Copy each line of the records that includes "folder".

Material for this exercise –
· · ·
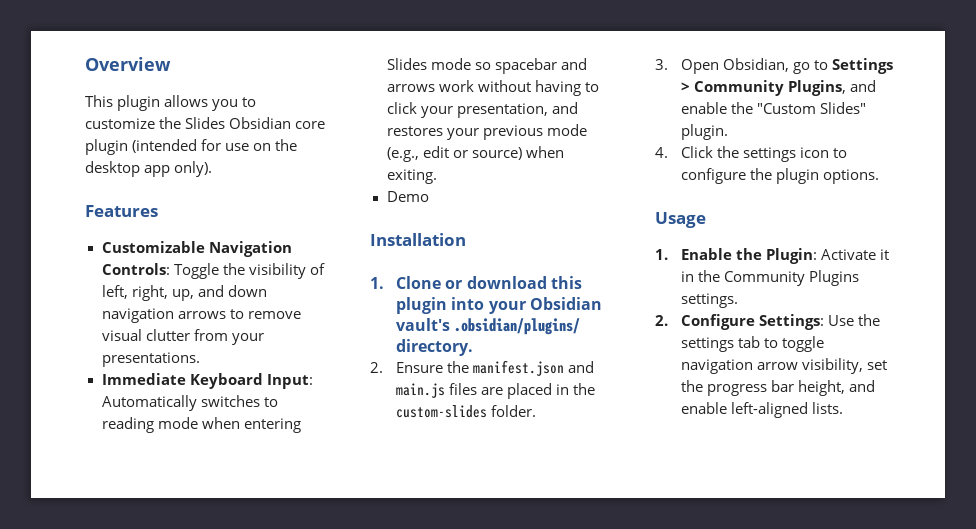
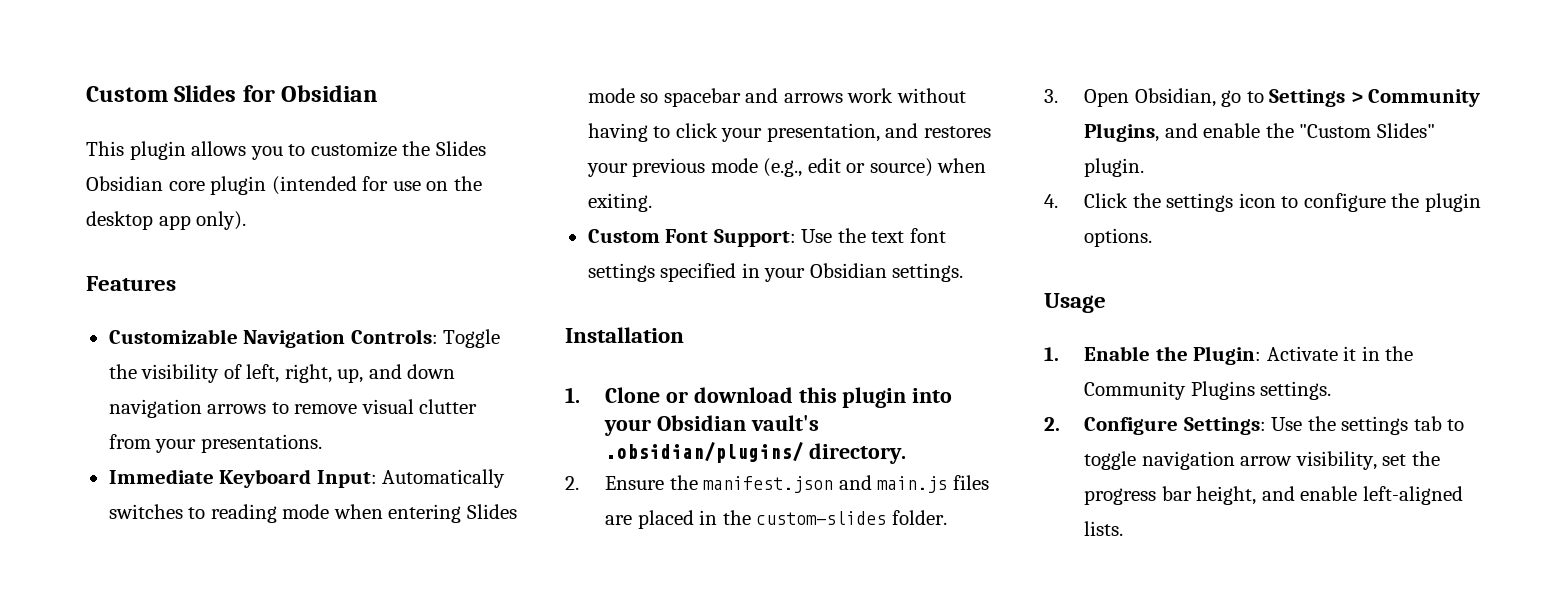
- Overview
+ Custom Slides for Obsidian
- Demo
+ Custom Font Support: Use the text font settings specified in your Obsidian settings.

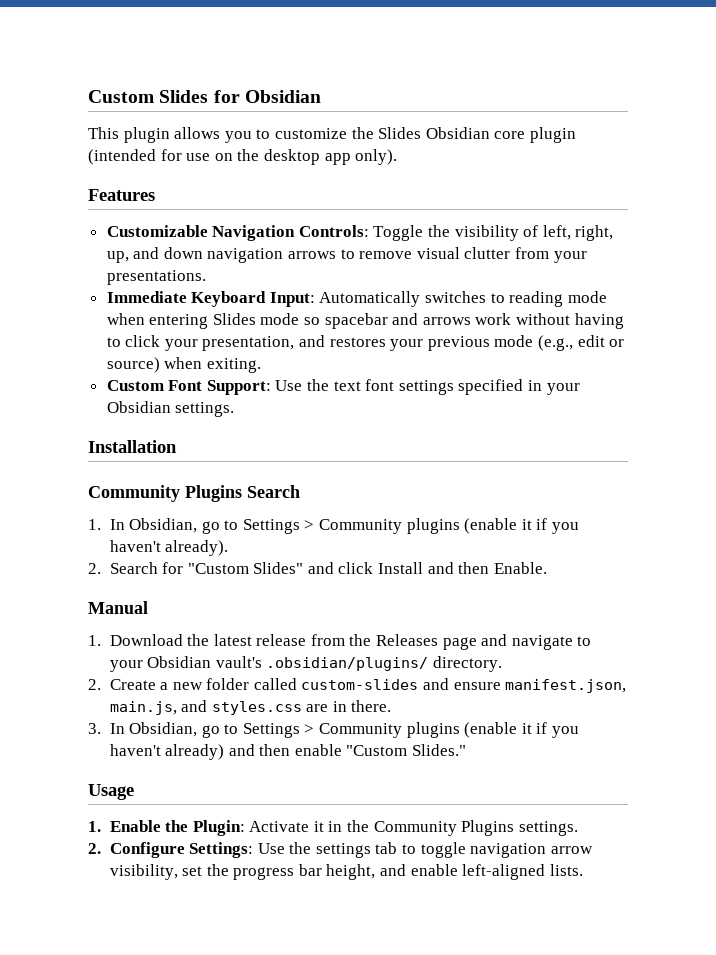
- 1. Clone or download this plugin into your Obsidian vault's .obsidian/plugins/ directory.
+ Community Plugins Search
+ 1. In Obsidian, go to Settings > Community plugins (enable it if you haven't already).
+ 2. Search for "Custom Slides" and click Install and then Enable.
+ Manual
+ 1. Download the latest release from the Releases page and navigate to your Obsidian vault's .obsidian/plugins/ directory.
- 2. Ensure the manifest.json and main.js files are placed in the custom-slides folder.
+ 2. Create a new folder called custom-slides and ensure manifest.json, main.js, and styles.css are in there.
- 3. Open Obsidian, go to Settings > Community Plugins, and enable the "Custom Slides" plugin.
- 4. Click the settings icon to configure the plugin options.
+ 3. In Obsidian, go to Settings > Community plugins (enable it if you haven't already) and then enable "Custom Slides."

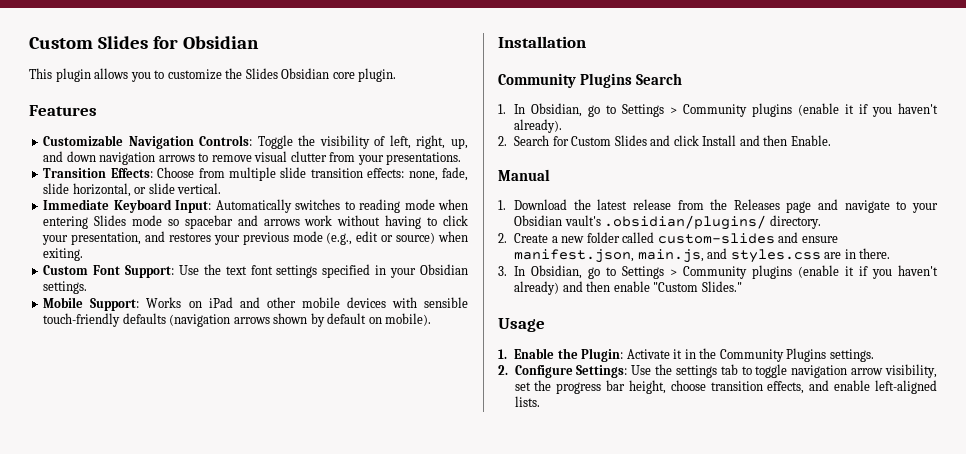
- This plugin allows you to customize the Slides Obsidian core plugin (intended for use on the desktop app only).
+ This plugin allows you to customize the Slides Obsidian core plugin.
+ Transition Effects: Choose from multiple slide transition effects: none, fade, slide horizontal, or slide vertical.
+ Mobile Support: Works on iPad and other mobile devices with sensible touch-friendly defaults (navigation arrows shown by default on mobile).
- 2. Search for "Custom Slides" and click Install and then Enable.
+ 2. Search for Custom Slides and click Install and then Enable.
- 2. Configure Settings: Use the settings tab to toggle navigation arrow visibility, set the progress bar height, and enable left-aligned lists.
+ 2. Configure Settings: Use the settings tab to toggle navigation arrow visibility, set the progress bar height, choose transition effects, and enable left-aligned lists.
· · ·
Reply –
- 2. Ensure the manifest.json and main.js files are placed in the custom-slides folder.
+ 2. Create a new folder called custom-slides and ensure manifest.json, main.js, and styles.css are in there.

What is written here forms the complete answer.